EXERCISE DIRECTIONS:
I'd like every record given again exactly, please.

Stored data entries:

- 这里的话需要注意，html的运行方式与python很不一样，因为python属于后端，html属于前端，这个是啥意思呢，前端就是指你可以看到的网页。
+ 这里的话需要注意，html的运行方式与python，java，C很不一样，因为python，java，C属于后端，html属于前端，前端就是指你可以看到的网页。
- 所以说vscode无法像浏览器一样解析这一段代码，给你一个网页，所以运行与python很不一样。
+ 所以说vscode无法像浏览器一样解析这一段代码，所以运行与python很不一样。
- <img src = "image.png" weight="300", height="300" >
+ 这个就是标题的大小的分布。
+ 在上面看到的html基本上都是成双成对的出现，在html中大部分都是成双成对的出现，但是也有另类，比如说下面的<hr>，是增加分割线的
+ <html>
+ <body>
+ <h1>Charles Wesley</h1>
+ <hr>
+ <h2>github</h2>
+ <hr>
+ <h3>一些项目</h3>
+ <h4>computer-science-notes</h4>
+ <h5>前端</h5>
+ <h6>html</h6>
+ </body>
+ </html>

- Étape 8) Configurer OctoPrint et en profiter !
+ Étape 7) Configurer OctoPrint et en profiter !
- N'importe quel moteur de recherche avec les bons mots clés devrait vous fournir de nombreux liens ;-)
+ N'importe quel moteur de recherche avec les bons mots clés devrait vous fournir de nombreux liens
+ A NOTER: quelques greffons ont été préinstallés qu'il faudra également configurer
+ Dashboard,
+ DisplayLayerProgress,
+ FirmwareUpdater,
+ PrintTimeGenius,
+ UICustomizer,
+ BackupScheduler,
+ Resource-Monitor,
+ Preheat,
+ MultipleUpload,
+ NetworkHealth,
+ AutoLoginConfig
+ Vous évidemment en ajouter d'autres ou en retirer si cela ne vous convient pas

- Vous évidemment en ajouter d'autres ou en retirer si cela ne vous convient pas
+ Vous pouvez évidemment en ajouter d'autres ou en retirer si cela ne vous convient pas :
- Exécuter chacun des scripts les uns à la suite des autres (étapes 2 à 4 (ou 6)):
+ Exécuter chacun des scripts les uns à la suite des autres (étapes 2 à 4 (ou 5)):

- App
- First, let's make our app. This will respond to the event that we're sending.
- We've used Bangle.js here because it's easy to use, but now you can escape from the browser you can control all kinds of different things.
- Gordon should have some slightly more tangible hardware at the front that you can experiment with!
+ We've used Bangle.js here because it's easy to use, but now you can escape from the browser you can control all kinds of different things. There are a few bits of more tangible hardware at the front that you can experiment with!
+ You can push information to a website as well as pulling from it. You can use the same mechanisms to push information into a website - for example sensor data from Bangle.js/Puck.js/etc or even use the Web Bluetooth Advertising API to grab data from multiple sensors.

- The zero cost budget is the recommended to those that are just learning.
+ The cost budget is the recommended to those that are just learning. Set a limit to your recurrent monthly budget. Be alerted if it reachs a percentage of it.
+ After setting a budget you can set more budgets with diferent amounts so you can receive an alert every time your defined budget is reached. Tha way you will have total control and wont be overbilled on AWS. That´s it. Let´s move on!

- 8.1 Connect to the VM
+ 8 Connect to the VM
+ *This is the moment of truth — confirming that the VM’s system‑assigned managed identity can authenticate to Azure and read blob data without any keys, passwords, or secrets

COMPLETED TASK:
- 这里的话需要注意，html的运行方式与python很不一样，因为python属于后端，html属于前端，这个是啥意思呢，前端就是指你可以看到的网页。
+ 这里的话需要注意，html的运行方式与python，java，C很不一样，因为python，java，C属于后端，html属于前端，前端就是指你可以看到的网页。
- 所以说vscode无法像浏览器一样解析这一段代码，给你一个网页，所以运行与python很不一样。
+ 所以说vscode无法像浏览器一样解析这一段代码，所以运行与python很不一样。
- <img src = "image.png" weight="300", height="300" >
+ 这个就是标题的大小的分布。
+ 在上面看到的html基本上都是成双成对的出现，在html中大部分都是成双成对的出现，但是也有另类，比如说下面的<hr>，是增加分割线的
+ <html>
+ <body>
+ <h1>Charles Wesley</h1>
+ <hr>
+ <h2>github</h2>
+ <hr>
+ <h3>一些项目</h3>
+ <h4>computer-science-notes</h4>
+ <h5>前端</h5>
+ <h6>html</h6>
+ </body>
+ </html>

- Étape 8) Configurer OctoPrint et en profiter !
+ Étape 7) Configurer OctoPrint et en profiter !
- N'importe quel moteur de recherche avec les bons mots clés devrait vous fournir de nombreux liens ;-)
+ N'importe quel moteur de recherche avec les bons mots clés devrait vous fournir de nombreux liens
+ A NOTER: quelques greffons ont été préinstallés qu'il faudra également configurer
+ Dashboard,
+ DisplayLayerProgress,
+ FirmwareUpdater,
+ PrintTimeGenius,
+ UICustomizer,
+ BackupScheduler,
+ Resource-Monitor,
+ Preheat,
+ MultipleUpload,
+ NetworkHealth,
+ AutoLoginConfig
+ Vous évidemment en ajouter d'autres ou en retirer si cela ne vous convient pas

- Vous évidemment en ajouter d'autres ou en retirer si cela ne vous convient pas
+ Vous pouvez évidemment en ajouter d'autres ou en retirer si cela ne vous convient pas :
- Exécuter chacun des scripts les uns à la suite des autres (étapes 2 à 4 (ou 6)):
+ Exécuter chacun des scripts les uns à la suite des autres (étapes 2 à 4 (ou 5)):

- App
- First, let's make our app. This will respond to the event that we're sending.
- We've used Bangle.js here because it's easy to use, but now you can escape from the browser you can control all kinds of different things.
- Gordon should have some slightly more tangible hardware at the front that you can experiment with!
+ We've used Bangle.js here because it's easy to use, but now you can escape from the browser you can control all kinds of different things. There are a few bits of more tangible hardware at the front that you can experiment with!
+ You can push information to a website as well as pulling from it. You can use the same mechanisms to push information into a website - for example sensor data from Bangle.js/Puck.js/etc or even use the Web Bluetooth Advertising API to grab data from multiple sensors.

- The zero cost budget is the recommended to those that are just learning.
+ The cost budget is the recommended to those that are just learning. Set a limit to your recurrent monthly budget. Be alerted if it reachs a percentage of it.
+ After setting a budget you can set more budgets with diferent amounts so you can receive an alert every time your defined budget is reached. Tha way you will have total control and wont be overbilled on AWS. That´s it. Let´s move on!

- 8.1 Connect to the VM
+ 8 Connect to the VM
+ *This is the moment of truth — confirming that the VM’s system‑assigned managed identity can authenticate to Azure and read blob data without any keys, passwords, or secrets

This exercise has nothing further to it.